[Xapian-discuss] Re: BUG IN XAPIAN_FLUSH_THRESHOLD

Olly Betts olly at survex.com
Sat Sep 1 20:57:20 BST 2007


On Tue, Aug 28, 2007 at 11:17:22AM +0900, Sungsoo Kim wrote:
> I have the same experience with xapian 0.9.4 that Kevin described
> before. I am sure that XAPIAN_FLUSH_THRESHOLD is not working in 0.9.4.

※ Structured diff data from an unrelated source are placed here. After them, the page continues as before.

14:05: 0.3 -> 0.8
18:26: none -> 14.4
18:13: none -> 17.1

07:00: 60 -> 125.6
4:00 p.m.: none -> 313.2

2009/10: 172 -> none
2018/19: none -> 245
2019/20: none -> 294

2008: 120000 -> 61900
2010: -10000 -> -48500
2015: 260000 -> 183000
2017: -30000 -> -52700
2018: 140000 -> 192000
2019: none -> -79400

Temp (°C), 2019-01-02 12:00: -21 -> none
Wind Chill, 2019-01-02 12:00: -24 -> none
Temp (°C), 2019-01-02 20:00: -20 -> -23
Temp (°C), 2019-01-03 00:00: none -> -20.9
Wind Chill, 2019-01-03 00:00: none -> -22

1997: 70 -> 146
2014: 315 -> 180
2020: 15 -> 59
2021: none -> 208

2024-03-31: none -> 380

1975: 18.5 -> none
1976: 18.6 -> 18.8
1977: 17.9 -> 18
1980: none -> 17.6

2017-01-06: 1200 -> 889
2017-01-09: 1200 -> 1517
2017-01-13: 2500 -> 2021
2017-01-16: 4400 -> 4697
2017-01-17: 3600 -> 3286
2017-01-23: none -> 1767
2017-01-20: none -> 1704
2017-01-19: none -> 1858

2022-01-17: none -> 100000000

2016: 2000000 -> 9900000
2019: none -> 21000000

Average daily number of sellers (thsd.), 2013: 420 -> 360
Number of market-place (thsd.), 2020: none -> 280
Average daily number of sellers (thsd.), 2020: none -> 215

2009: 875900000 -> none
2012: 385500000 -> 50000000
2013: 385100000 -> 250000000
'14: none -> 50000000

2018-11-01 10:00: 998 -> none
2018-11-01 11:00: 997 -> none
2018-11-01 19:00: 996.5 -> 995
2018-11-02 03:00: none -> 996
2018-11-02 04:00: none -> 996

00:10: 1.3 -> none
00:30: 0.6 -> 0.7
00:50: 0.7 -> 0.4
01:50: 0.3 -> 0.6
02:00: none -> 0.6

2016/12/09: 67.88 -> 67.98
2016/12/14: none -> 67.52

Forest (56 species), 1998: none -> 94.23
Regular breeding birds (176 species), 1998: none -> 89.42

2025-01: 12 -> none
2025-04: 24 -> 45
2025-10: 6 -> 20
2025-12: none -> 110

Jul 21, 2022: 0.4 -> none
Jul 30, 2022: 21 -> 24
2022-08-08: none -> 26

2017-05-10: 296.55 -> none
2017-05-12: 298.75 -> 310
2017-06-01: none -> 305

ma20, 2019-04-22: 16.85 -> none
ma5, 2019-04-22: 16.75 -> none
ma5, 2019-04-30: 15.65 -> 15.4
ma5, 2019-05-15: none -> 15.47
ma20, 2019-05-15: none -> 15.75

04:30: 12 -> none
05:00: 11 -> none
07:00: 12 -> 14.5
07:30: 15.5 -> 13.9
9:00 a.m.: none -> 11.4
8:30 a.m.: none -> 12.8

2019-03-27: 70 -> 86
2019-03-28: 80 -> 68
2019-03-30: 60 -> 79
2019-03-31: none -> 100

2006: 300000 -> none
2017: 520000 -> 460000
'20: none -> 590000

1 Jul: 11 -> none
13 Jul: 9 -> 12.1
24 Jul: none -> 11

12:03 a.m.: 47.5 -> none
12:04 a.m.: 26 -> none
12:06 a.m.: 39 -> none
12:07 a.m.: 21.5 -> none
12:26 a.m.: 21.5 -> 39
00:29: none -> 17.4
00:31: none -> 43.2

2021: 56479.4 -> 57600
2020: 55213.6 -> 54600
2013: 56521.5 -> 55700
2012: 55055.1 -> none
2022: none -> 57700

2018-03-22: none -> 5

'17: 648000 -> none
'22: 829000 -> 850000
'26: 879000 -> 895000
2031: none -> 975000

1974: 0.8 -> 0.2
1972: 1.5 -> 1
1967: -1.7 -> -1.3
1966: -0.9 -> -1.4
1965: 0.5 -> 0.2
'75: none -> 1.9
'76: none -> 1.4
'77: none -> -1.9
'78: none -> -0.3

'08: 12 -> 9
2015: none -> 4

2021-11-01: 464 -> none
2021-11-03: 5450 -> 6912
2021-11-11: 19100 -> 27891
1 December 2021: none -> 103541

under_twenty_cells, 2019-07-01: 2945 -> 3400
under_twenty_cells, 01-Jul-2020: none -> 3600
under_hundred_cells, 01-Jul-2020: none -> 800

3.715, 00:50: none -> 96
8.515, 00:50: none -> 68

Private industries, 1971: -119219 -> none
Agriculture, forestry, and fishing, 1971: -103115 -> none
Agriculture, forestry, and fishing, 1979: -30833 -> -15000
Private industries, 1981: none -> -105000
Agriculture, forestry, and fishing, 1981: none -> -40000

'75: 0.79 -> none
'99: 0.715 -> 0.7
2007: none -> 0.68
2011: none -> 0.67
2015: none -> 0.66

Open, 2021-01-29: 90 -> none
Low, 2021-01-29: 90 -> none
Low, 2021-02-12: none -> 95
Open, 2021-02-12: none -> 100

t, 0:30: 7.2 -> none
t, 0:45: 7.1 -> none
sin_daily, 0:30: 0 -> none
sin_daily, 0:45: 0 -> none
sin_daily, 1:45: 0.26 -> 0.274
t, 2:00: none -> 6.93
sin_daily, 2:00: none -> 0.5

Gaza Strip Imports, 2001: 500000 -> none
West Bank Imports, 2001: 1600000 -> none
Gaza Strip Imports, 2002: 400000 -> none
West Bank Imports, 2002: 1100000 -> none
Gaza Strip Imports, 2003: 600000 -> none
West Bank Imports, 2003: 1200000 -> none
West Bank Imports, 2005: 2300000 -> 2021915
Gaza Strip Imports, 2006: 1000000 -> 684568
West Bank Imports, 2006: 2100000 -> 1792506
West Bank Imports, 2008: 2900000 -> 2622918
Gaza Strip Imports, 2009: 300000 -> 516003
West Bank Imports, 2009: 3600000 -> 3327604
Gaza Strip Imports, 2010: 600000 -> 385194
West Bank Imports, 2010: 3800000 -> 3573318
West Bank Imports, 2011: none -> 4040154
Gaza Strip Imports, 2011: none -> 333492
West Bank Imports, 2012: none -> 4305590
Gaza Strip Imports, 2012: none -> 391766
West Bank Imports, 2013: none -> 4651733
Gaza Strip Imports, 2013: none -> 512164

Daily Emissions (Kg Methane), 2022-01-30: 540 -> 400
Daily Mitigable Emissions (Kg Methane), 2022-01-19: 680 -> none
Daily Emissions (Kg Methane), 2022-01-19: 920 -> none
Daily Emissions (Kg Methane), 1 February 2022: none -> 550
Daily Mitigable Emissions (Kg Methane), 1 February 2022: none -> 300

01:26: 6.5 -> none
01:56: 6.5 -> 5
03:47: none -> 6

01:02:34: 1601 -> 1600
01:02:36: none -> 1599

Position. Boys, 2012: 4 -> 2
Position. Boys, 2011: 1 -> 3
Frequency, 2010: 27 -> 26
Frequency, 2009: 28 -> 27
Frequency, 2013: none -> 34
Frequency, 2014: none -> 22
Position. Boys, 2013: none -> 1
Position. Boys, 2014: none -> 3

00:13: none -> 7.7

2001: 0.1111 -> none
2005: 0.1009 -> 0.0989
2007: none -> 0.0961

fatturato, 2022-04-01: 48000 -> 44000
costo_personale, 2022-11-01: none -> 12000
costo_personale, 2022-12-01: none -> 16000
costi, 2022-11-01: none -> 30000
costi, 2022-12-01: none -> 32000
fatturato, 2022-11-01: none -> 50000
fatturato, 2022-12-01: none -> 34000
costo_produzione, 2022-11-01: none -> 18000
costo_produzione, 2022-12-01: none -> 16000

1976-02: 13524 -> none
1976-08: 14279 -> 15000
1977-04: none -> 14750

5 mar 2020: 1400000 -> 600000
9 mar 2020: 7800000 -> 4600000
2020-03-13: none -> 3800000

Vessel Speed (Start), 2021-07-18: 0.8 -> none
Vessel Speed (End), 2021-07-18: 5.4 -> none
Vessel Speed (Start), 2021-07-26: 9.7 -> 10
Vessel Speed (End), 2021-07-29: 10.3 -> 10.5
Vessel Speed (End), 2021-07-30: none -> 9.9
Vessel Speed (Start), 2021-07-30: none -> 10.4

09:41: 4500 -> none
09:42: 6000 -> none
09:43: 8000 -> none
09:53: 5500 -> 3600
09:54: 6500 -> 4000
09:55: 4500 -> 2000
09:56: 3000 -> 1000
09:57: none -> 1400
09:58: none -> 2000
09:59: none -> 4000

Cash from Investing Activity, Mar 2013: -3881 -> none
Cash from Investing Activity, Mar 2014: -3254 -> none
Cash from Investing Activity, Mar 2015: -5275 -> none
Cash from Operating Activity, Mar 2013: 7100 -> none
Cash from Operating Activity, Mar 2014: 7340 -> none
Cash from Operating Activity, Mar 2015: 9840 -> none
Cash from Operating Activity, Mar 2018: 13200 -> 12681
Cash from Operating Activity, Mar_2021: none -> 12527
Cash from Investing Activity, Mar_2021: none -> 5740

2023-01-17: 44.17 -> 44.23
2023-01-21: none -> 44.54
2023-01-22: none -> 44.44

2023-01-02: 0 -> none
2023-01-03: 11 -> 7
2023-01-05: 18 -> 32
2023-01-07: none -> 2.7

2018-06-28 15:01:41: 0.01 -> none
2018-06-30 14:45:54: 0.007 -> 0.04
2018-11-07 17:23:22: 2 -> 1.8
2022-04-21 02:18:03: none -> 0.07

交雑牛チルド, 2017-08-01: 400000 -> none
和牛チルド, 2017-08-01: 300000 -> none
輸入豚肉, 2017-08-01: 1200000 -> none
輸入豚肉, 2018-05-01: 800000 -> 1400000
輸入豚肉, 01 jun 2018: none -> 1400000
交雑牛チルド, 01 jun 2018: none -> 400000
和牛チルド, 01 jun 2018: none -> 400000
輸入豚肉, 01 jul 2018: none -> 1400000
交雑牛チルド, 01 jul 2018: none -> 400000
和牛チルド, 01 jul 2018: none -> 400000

You ought to consider upgrading incidentally - even if you aren't ready
to migrate to 1.0.x, 0.9.10 has a number of bug fixes and a few
performance tweaks too.

> I can see my indexer stops for a while every 10,000 records to flush
> the buffer after I set XAPIAN_FLUSH_THRESHOLD environment variable to
> 100,000.

I don't have 0.9.4 around, but in SVN HEAD, setting
XAPIAN_FLUSH_THRESHOLD to 1000 makes indexing the 5000 odd documents in
/usr/share/doc with omega flush 6 times rather than just once as it does
if XAPIAN_FLUSH_THRESHOLD isn't set.

There's a bug (fixed in 0.9.7) which double-counted calls to
replace_document(docid, doc) if docid wasn't already used, but otherwise
this code hasn't changed for ages that I can see.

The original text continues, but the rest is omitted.